[The task] Without the pictures, copy all the entries below exactly.

[Difference listings]
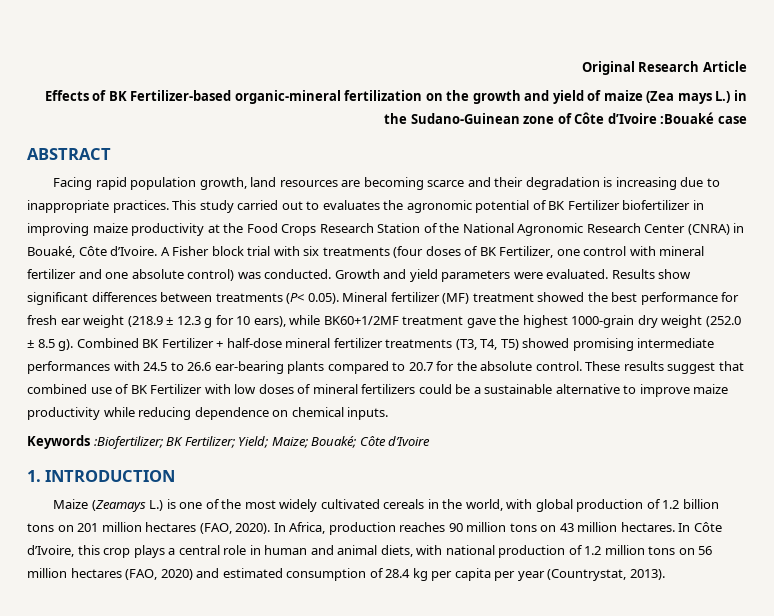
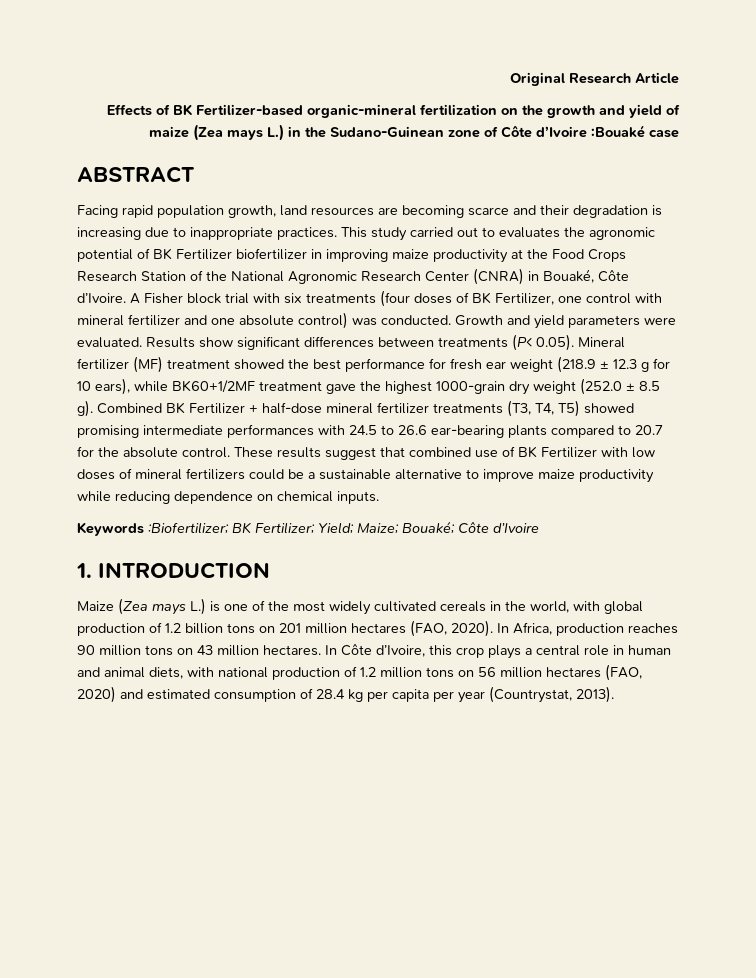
- Maize (Zeamays L.) is one of the most widely cultivated cereals in the world, with global production of 1.2 billion tons on 201 million hectares (FAO, 2020).
+ Maize (Zea mays L.) is one of the most widely cultivated cereals in the world, with global production of 1.2 billion tons on 201 million hectares (FAO, 2020).

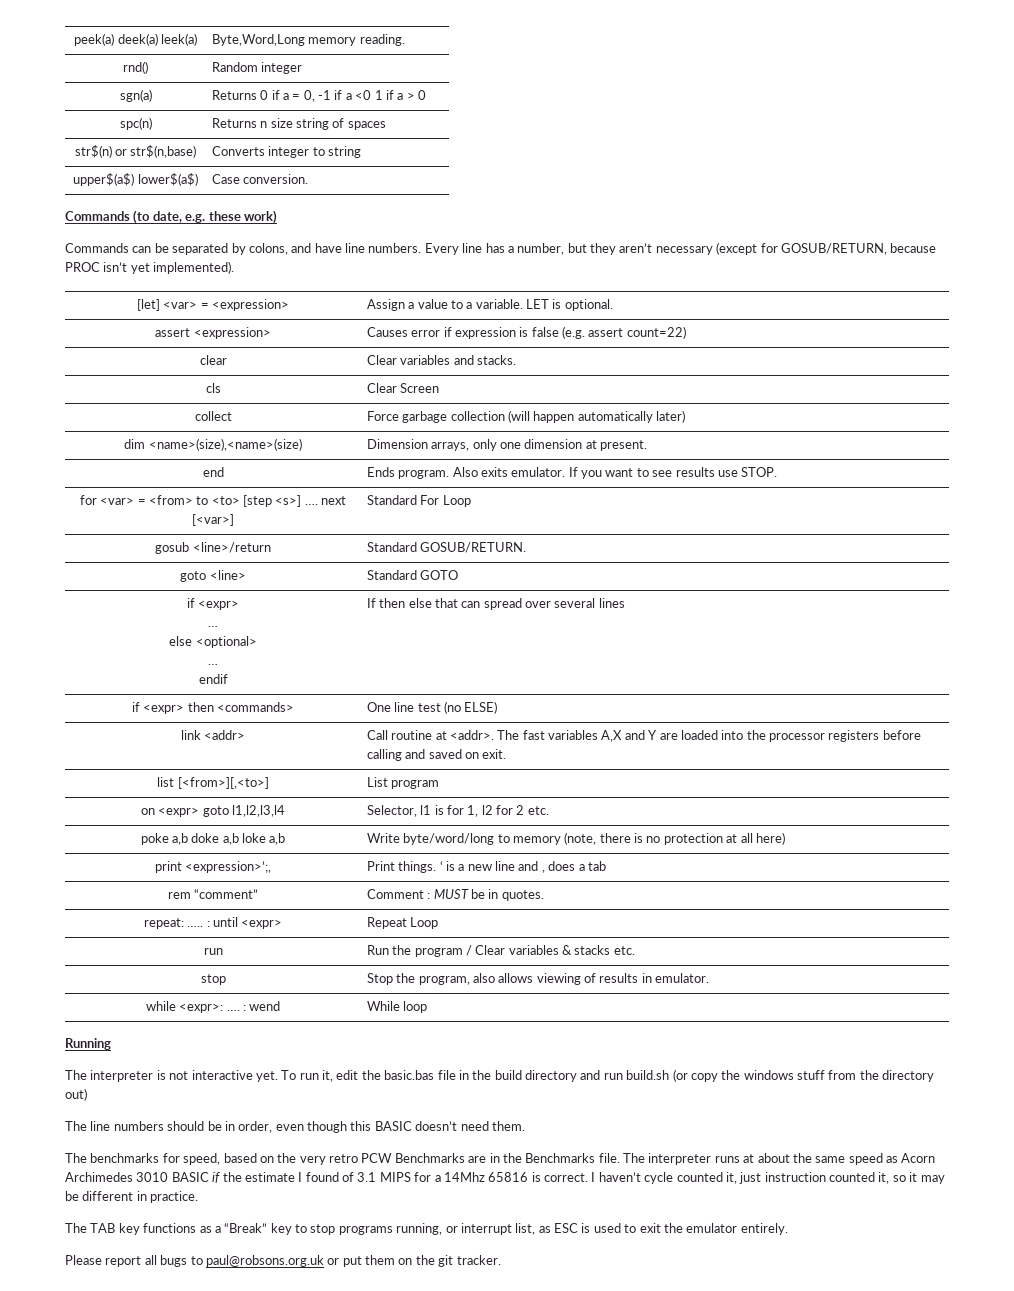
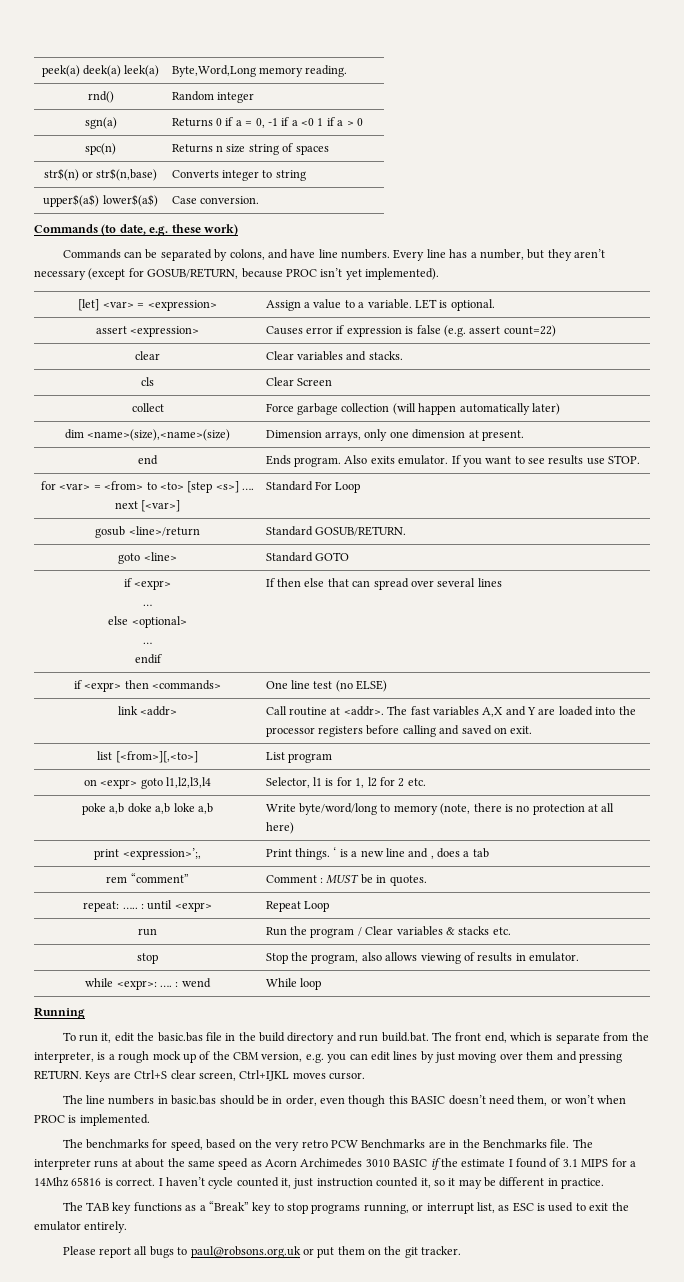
- The interpreter is not interactive yet. To run it, edit the basic.bas file in the build directory and run build.sh (or copy the windows stuff from the directory out)
+ To run it, edit the basic.bas file in the build directory and run build.bat. The front end, which is separate from the interpreter, is a rough mock up of the CBM version, e.g. you can edit lines by just moving over them and pressing RETURN. Keys are Ctrl+S clear screen, Ctrl+IJKL moves cursor.
- The line numbers should be in order, even though this BASIC doesn’t need them.
+ The line numbers in basic.bas should be in order, even though this BASIC doesn’t need them, or won’t when PROC is implemented.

[Task response]
- Maize (Zeamays L.) is one of the most widely cultivated cereals in the world, with global production of 1.2 billion tons on 201 million hectares (FAO, 2020).
+ Maize (Zea mays L.) is one of the most widely cultivated cereals in the world, with global production of 1.2 billion tons on 201 million hectares (FAO, 2020).

- The interpreter is not interactive yet. To run it, edit the basic.bas file in the build directory and run build.sh (or copy the windows stuff from the directory out)
+ To run it, edit the basic.bas file in the build directory and run build.bat. The front end, which is separate from the interpreter, is a rough mock up of the CBM version, e.g. you can edit lines by just moving over them and pressing RETURN. Keys are Ctrl+S clear screen, Ctrl+IJKL moves cursor.
- The line numbers should be in order, even though this BASIC doesn’t need them.
+ The line numbers in basic.bas should be in order, even though this BASIC doesn’t need them, or won’t when PROC is implemented.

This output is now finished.